23 de septiembre de 2010

I only apologized to you to make you feel better.

Se despierta con las manos cruzadas sobre el pecho, los hombros congelados, la espalda hecha trizas.
El sol se vislumbra entre el polvo que nunca se asienta porque ella camina todo el día, y los pequeños destellos de oro que caen diagonalmente desde la ventana le hacen compañía mientras ahonda un surco, imaginario, entre cada vértice de su pieza. De la cabecera al pie derecho de la cama, de ahí al izquierdo, desde éste a la esquina izquierda, cruza la pared frente a la puerta a la otra esquina, evita los muebles, llega a la otra pared, la cruza, llega hasta su cama, y repite.

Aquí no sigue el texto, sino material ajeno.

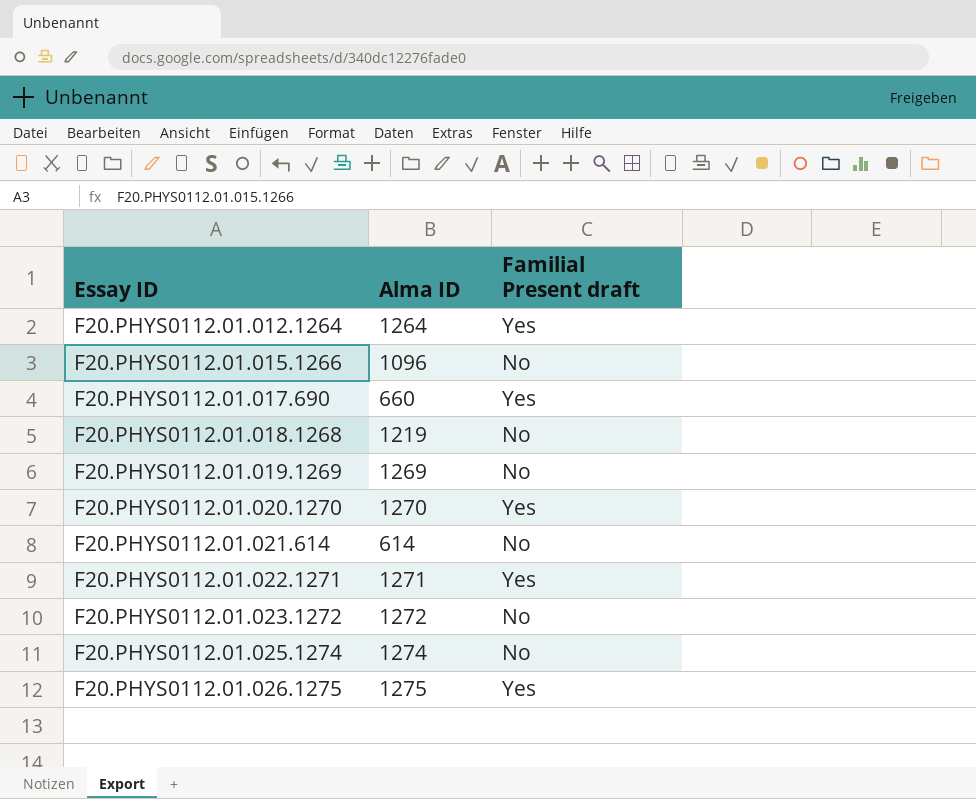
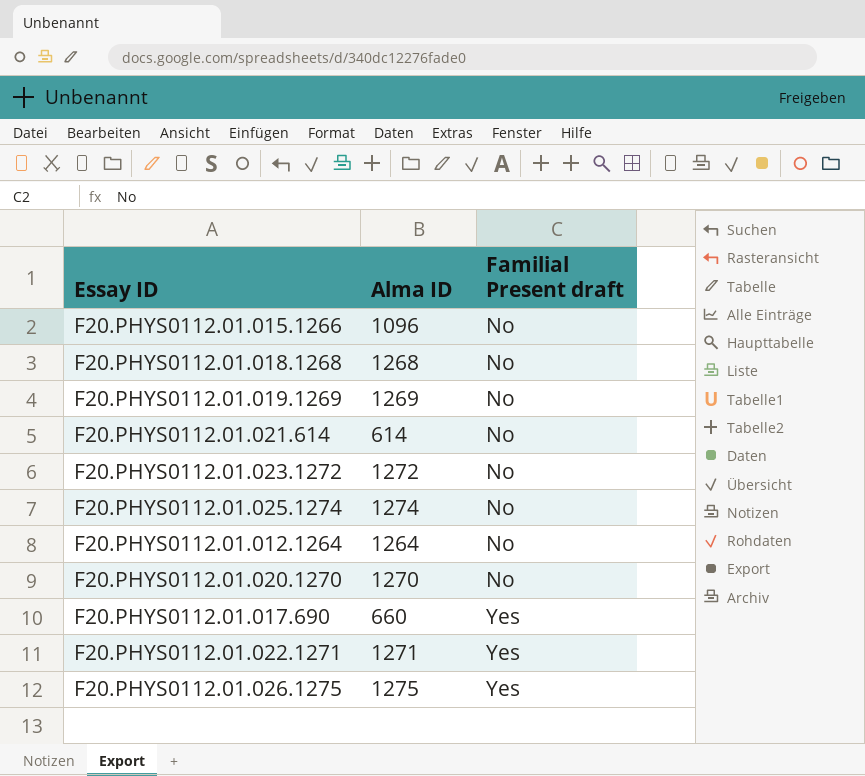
row order: Essay ID ascending -> Familial Present draft ascending
F20.PHYS0112.01.018.1268 | Alma ID: 1219 -> 1268
F20.PHYS0112.01.012.1264 | Familial Present draft: Yes -> No
F20.PHYS0112.01.020.1270 | Familial Present draft: Yes -> No

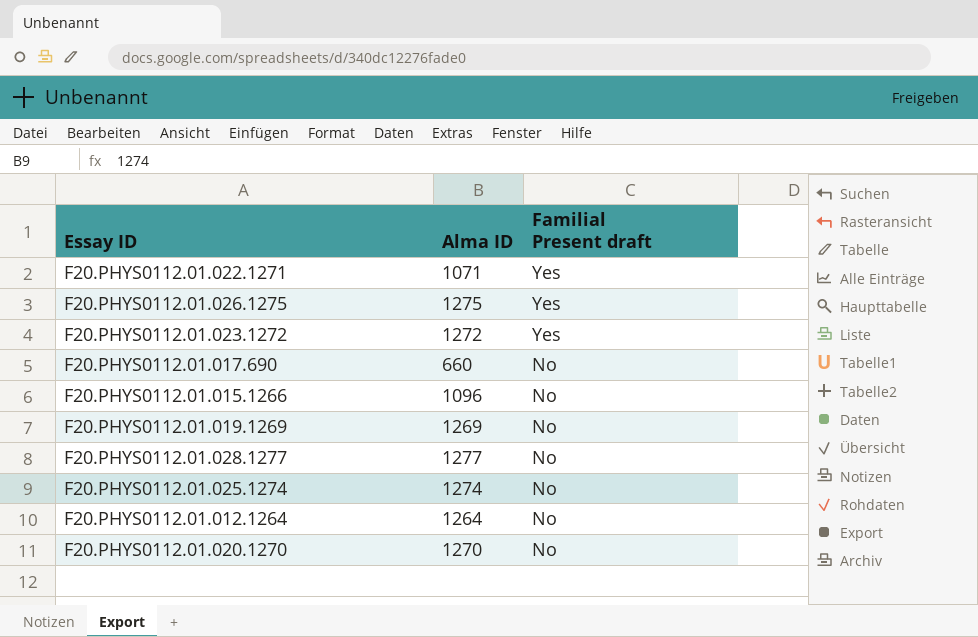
row order: Familial Present draft ascending -> Familial Present draft descending
row F20.PHYS0112.01.018.1268: 1268 | No -> none
row F20.PHYS0112.01.021.614: 614 | No -> none
F20.PHYS0112.01.022.1271 | Alma ID: 1271 -> 1071
F20.PHYS0112.01.023.1272 | Familial Present draft: No -> Yes
F20.PHYS0112.01.017.690 | Familial Present draft: Yes -> No
row F20.PHYS0112.01.028.1277: none -> 1277 | No

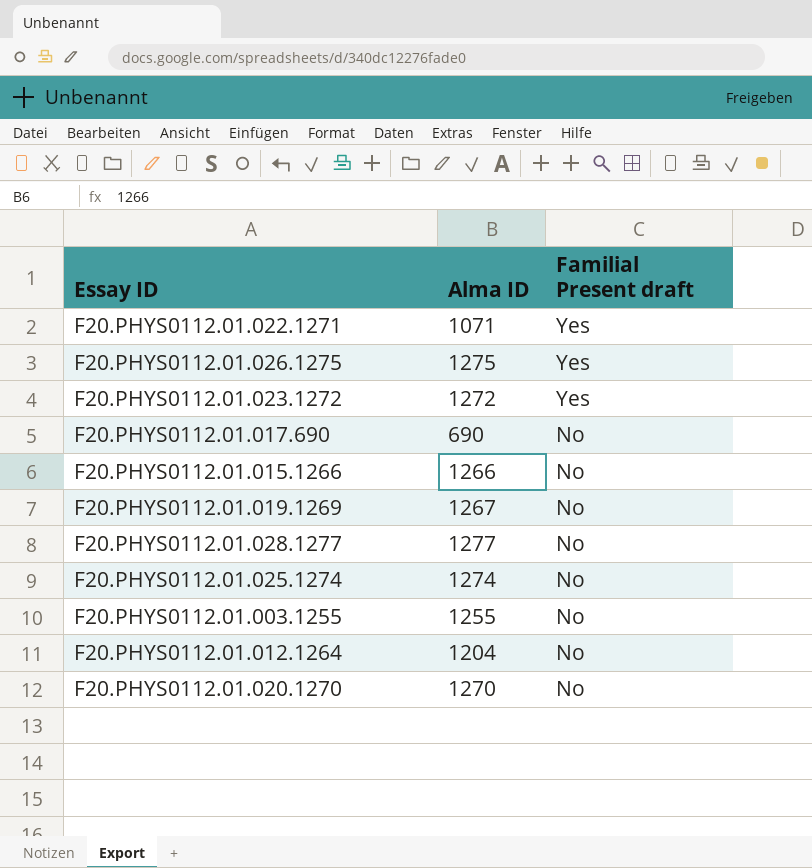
F20.PHYS0112.01.017.690 | Alma ID: 660 -> 690
F20.PHYS0112.01.015.1266 | Alma ID: 1096 -> 1266
F20.PHYS0112.01.019.1269 | Alma ID: 1269 -> 1267
row F20.PHYS0112.01.003.1255: none -> 1255 | No
F20.PHYS0112.01.012.1264 | Alma ID: 1264 -> 1204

Y la respiración que le sale entre alfileres de los pulmones. Se sujeta el esternón con una mano mientras con la otra se agarra el costado con su dolor punzante del cansancio, pero aun así no se detiene y los pasos se le suceden con maníaco ritmo, uno detrás de otro.
La interrumpen con el almuerzo. Se sienta con las piernas cruzadas en el centro de la pieza, nunca en el escritorio, sobre la silla, no. Observa la bandeja un par de segundos y analiza el orden rutinario de los componentes. Nada trae su valor nutricional, pero ella ve los números explotando desde cada plato: doscientas treinta y cinco, más dos diez, el postre unas ciento cincuenta y el agua nunca sale invicta porque sospecha que le echan algo, así que mínimo cien. Y tiene que tragársela porque llega el almuerzo con las pastillas y ella tiene que abrir la boca, levantar la lengua, con los dedos como gancho abrirse las mejillas y dejar que violen con la mirada su boca.
Poco y nada. Y una hora después se llevan la bandeja y ella camina con el estómago rugiéndole por culpa del agua que le rompe el equilibrio, pero se detiene en una esquina para dejar asentarse al polvo bajo el sol. Escarba la pintura con las uñas, contándole secretos a la pared, cuentos para niños e historias de los insectos qe se le metían bajo la piel y que ella sacaba como fuera, a cuchillazos, con los dientes.
Se sube entonces la bata y le muestra los caminos de la soledad tatuados en sus piernas con recta crueldad, su incomprensión cicatrizada en líneas que se escribieron unas encimas de otras, cada vez menos vacilantes en su ruta y final alteración en su piel. Se pasa los dedos entre los muslos, abre las piernas, cierra el puño y se golpea, para mantener morados los círculos, ahora que no tiene ni uñas, ni papel, y los dientes se le pudrieron.
Después descansa con la mirada en el techo, la cabeza encajándosele en la esquina, y se imagina un día de verano a contraluz.